_WORK TASK_
An exact repetition of the data below, without images, is the expected answer.

_ENTRIES SHOWN_
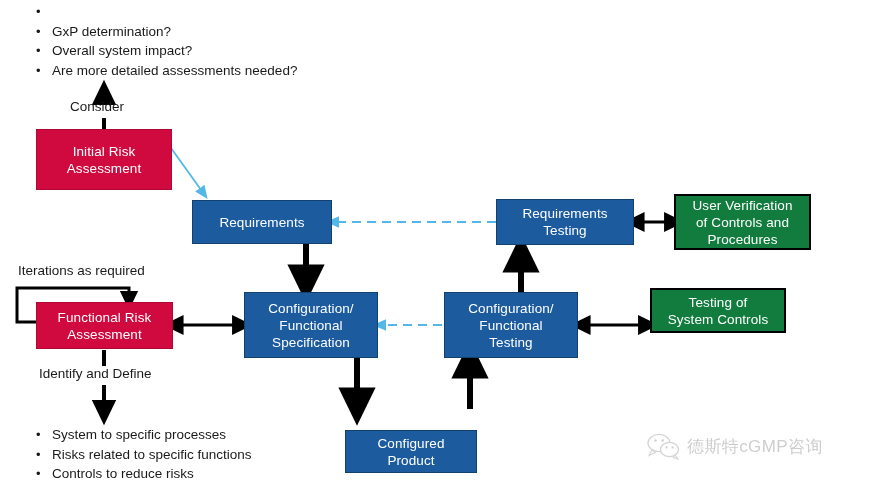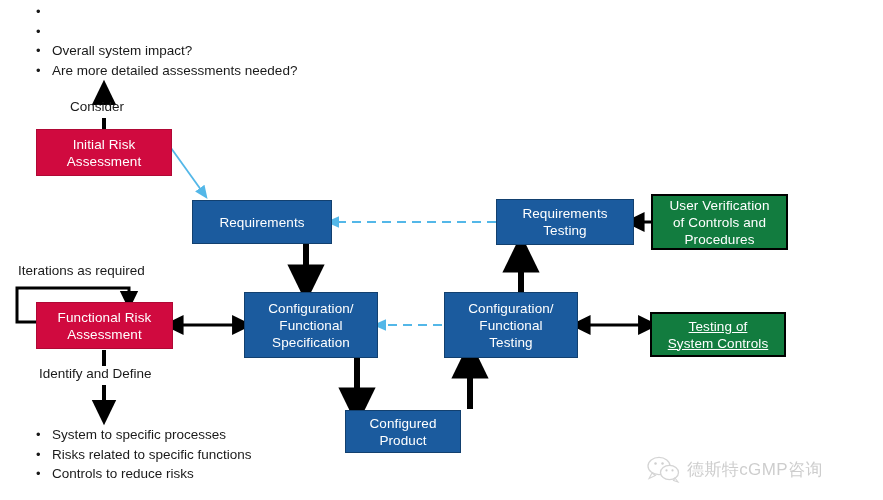--- a/index.html
+++ b/index.html
@@ -110,6 +110,7 @@
     </div>
     <div class="bullet-row">
       <span class="dot">•</span>
+      <span>GxP determination?</span>
     </div>
     <div class="bullet-row">
       <span class="dot">•</span>

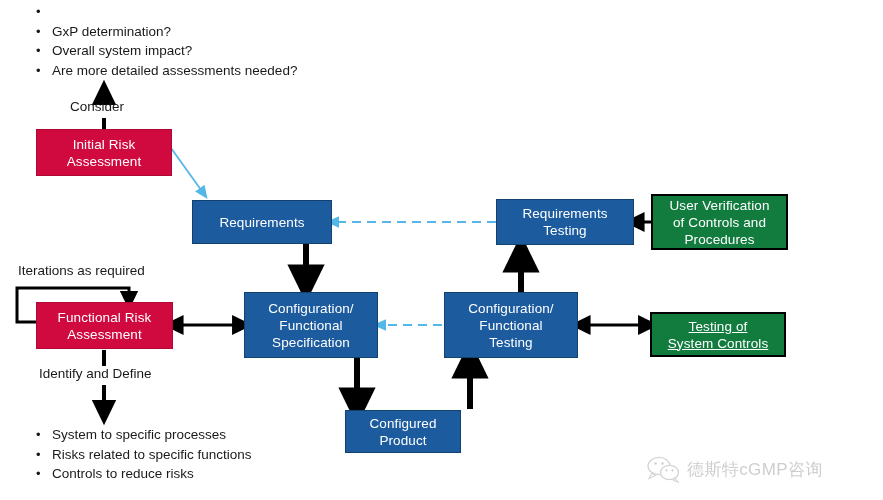--- a/index.html
+++ b/index.html
@@ -209,7 +209,7 @@
   <div class="arrow-label" style="left:18px; top:263px;">Iterations as required</div>
   <div class="arrow-label" style="left:39px; top:366px;">Identify and Define</div>
 
-  <div class="box box-red" style="left:36px; top:129px; width:136px; height:47px;">
+  <div class="box box-red" style="left:36px; top:129px; width:136px; height:61px;">
     <div class="inner">
       <div>Initial Risk</div>
       <div>Assessment</div>

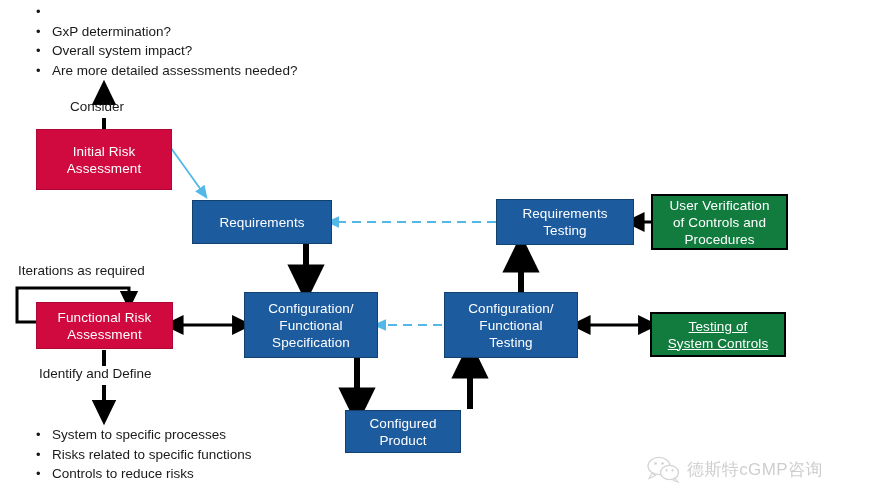--- a/index.html
+++ b/index.html
@@ -229,7 +229,7 @@
     </div>
   </div>
 
-  <div class="box box-green" style="left:651px; top:194px; width:137px; height:56px;">
+  <div class="box box-green" style="left:674px; top:194px; width:137px; height:56px;">
     <div class="inner">
       <div>User Verification</div>
       <div>of Controls and</div>

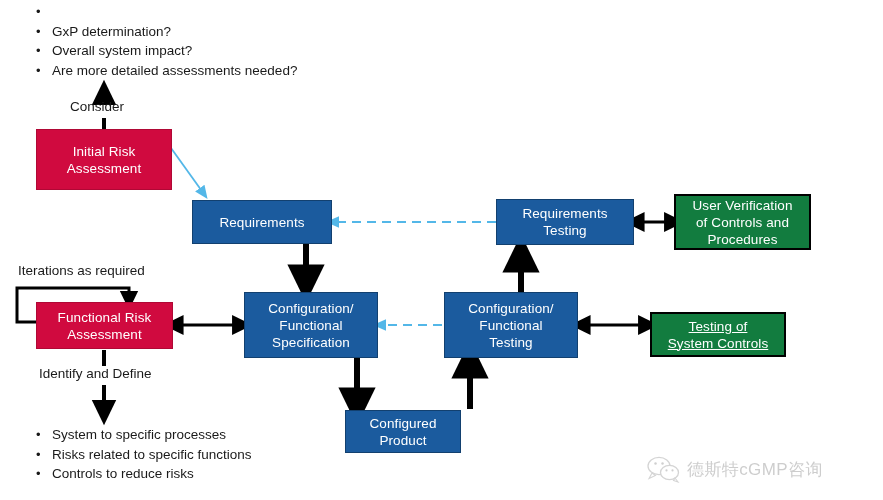--- a/index.html
+++ b/index.html
@@ -260,7 +260,7 @@
     </div>
   </div>
 
-  <div class="box box-green" style="left:650px; top:312px; width:136px; height:45px;text-decoration:underline;">
+  <div class="box box-green" style="left:650px; top:288px; width:136px; height:45px;">
     <div class="inner">
       <div>Testing of</div>
       <div>System Controls</div>

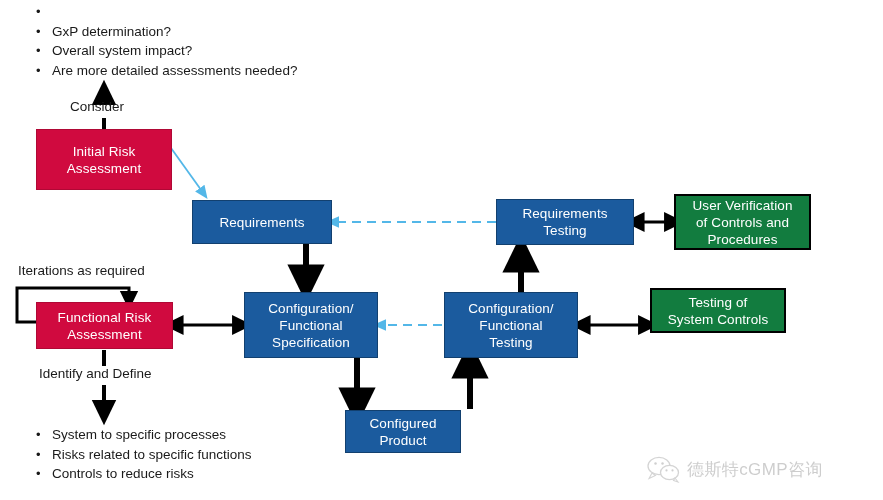--- a/index.html
+++ b/index.html
@@ -267,7 +267,7 @@
     </div>
   </div>
 
-  <div class="box box-blue" style="left:345px; top:410px; width:116px; height:43px;">
+  <div class="box box-blue" style="left:345px; top:430px; width:132px; height:43px;">
     <div class="inner">
       <div>Configured</div>
       <div>Product</div>

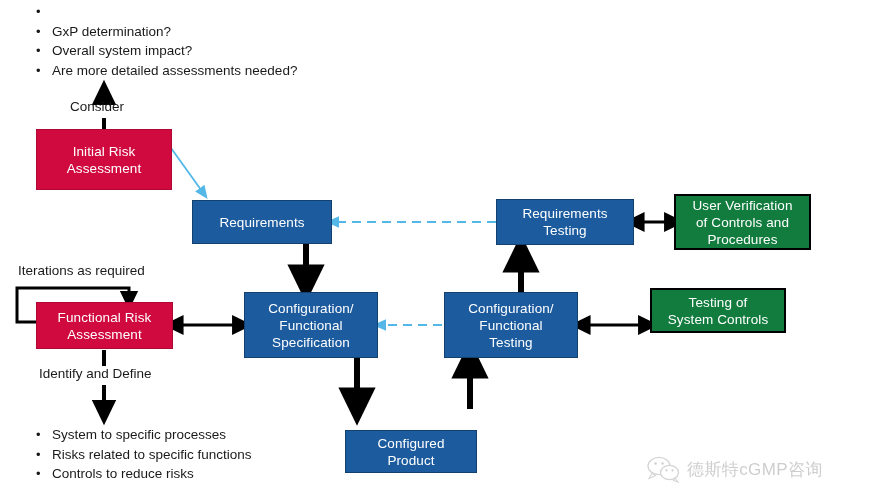--- a/index.html
+++ b/index.html
@@ -85,7 +85,7 @@
   #watermark {
     position: absolute;
     left: 646px;
-    top: 455px;
+    top: 432px;
     display: flex;
     align-items: center;
     gap: 7px;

_RESPONSE_
--- a/index.html
+++ b/index.html
@@ -110,6 +110,7 @@
     </div>
     <div class="bullet-row">
       <span class="dot">•</span>
+      <span>GxP determination?</span>
     </div>
     <div class="bullet-row">
       <span class="dot">•</span>

--- a/index.html
+++ b/index.html
@@ -209,7 +209,7 @@
   <div class="arrow-label" style="left:18px; top:263px;">Iterations as required</div>
   <div class="arrow-label" style="left:39px; top:366px;">Identify and Define</div>
 
-  <div class="box box-red" style="left:36px; top:129px; width:136px; height:47px;">
+  <div class="box box-red" style="left:36px; top:129px; width:136px; height:61px;">
     <div class="inner">
       <div>Initial Risk</div>
       <div>Assessment</div>

--- a/index.html
+++ b/index.html
@@ -229,7 +229,7 @@
     </div>
   </div>
 
-  <div class="box box-green" style="left:651px; top:194px; width:137px; height:56px;">
+  <div class="box box-green" style="left:674px; top:194px; width:137px; height:56px;">
     <div class="inner">
       <div>User Verification</div>
       <div>of Controls and</div>

--- a/index.html
+++ b/index.html
@@ -260,7 +260,7 @@
     </div>
   </div>
 
-  <div class="box box-green" style="left:650px; top:312px; width:136px; height:45px;text-decoration:underline;">
+  <div class="box box-green" style="left:650px; top:288px; width:136px; height:45px;">
     <div class="inner">
       <div>Testing of</div>
       <div>System Controls</div>

--- a/index.html
+++ b/index.html
@@ -267,7 +267,7 @@
     </div>
   </div>
 
-  <div class="box box-blue" style="left:345px; top:410px; width:116px; height:43px;">
+  <div class="box box-blue" style="left:345px; top:430px; width:132px; height:43px;">
     <div class="inner">
       <div>Configured</div>
       <div>Product</div>

--- a/index.html
+++ b/index.html
@@ -85,7 +85,7 @@
   #watermark {
     position: absolute;
     left: 646px;
-    top: 455px;
+    top: 432px;
     display: flex;
     align-items: center;
     gap: 7px;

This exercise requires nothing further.